Itemized modification records
==============================

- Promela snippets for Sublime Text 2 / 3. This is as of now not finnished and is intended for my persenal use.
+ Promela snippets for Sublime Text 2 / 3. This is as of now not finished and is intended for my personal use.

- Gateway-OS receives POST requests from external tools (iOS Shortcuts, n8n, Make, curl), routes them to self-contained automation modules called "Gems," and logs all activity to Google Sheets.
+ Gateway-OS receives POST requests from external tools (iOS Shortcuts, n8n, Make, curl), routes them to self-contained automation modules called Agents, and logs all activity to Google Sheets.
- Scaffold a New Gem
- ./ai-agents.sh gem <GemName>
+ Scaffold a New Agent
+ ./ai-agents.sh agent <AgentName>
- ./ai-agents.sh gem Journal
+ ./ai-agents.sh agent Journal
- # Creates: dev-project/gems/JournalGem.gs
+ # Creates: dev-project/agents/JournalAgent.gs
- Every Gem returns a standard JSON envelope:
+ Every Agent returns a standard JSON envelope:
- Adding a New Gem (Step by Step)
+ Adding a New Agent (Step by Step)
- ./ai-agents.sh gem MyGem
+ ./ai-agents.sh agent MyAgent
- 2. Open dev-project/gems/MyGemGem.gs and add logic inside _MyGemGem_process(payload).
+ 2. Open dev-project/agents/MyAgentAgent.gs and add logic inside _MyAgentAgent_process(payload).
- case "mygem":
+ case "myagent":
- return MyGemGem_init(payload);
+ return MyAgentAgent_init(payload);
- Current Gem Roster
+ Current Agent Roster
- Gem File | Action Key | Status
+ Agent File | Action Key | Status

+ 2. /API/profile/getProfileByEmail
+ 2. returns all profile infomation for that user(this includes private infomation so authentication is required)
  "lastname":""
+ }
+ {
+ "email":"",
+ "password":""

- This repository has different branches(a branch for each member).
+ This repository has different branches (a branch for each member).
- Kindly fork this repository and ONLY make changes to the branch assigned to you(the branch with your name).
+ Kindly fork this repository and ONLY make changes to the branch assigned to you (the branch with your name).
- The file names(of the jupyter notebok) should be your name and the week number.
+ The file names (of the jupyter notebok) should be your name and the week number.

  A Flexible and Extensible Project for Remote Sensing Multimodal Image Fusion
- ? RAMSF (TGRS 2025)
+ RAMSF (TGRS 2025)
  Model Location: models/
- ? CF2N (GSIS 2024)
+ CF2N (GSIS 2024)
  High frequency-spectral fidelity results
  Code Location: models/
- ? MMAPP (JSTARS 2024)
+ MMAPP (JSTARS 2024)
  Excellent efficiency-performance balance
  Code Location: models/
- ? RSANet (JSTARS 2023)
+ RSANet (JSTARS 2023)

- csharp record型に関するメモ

==============================

* _Exercise directions_: The data are to be transcribed in full, exactly as given.

* _Exercise solution_:
- Promela snippets for Sublime Text 2 / 3. This is as of now not finnished and is intended for my persenal use.
+ Promela snippets for Sublime Text 2 / 3. This is as of now not finished and is intended for my personal use.

- Gateway-OS receives POST requests from external tools (iOS Shortcuts, n8n, Make, curl), routes them to self-contained automation modules called "Gems," and logs all activity to Google Sheets.
+ Gateway-OS receives POST requests from external tools (iOS Shortcuts, n8n, Make, curl), routes them to self-contained automation modules called Agents, and logs all activity to Google Sheets.
- Scaffold a New Gem
- ./ai-agents.sh gem <GemName>
+ Scaffold a New Agent
+ ./ai-agents.sh agent <AgentName>
- ./ai-agents.sh gem Journal
+ ./ai-agents.sh agent Journal
- # Creates: dev-project/gems/JournalGem.gs
+ # Creates: dev-project/agents/JournalAgent.gs
- Every Gem returns a standard JSON envelope:
+ Every Agent returns a standard JSON envelope:
- Adding a New Gem (Step by Step)
+ Adding a New Agent (Step by Step)
- ./ai-agents.sh gem MyGem
+ ./ai-agents.sh agent MyAgent
- 2. Open dev-project/gems/MyGemGem.gs and add logic inside _MyGemGem_process(payload).
+ 2. Open dev-project/agents/MyAgentAgent.gs and add logic inside _MyAgentAgent_process(payload).
- case "mygem":
+ case "myagent":
- return MyGemGem_init(payload);
+ return MyAgentAgent_init(payload);
- Current Gem Roster
+ Current Agent Roster
- Gem File | Action Key | Status
+ Agent File | Action Key | Status

+ 2. /API/profile/getProfileByEmail
+ 2. returns all profile infomation for that user(this includes private infomation so authentication is required)
  "lastname":""
+ }
+ {
+ "email":"",
+ "password":""

- This repository has different branches(a branch for each member).
+ This repository has different branches (a branch for each member).
- Kindly fork this repository and ONLY make changes to the branch assigned to you(the branch with your name).
+ Kindly fork this repository and ONLY make changes to the branch assigned to you (the branch with your name).
- The file names(of the jupyter notebok) should be your name and the week number.
+ The file names (of the jupyter notebok) should be your name and the week number.

  A Flexible and Extensible Project for Remote Sensing Multimodal Image Fusion
- ? RAMSF (TGRS 2025)
+ RAMSF (TGRS 2025)
  Model Location: models/
- ? CF2N (GSIS 2024)
+ CF2N (GSIS 2024)
  High frequency-spectral fidelity results
  Code Location: models/
- ? MMAPP (JSTARS 2024)
+ MMAPP (JSTARS 2024)
  Excellent efficiency-performance balance
  Code Location: models/
- ? RSANet (JSTARS 2023)
+ RSANet (JSTARS 2023)

- csharp record型に関するメモ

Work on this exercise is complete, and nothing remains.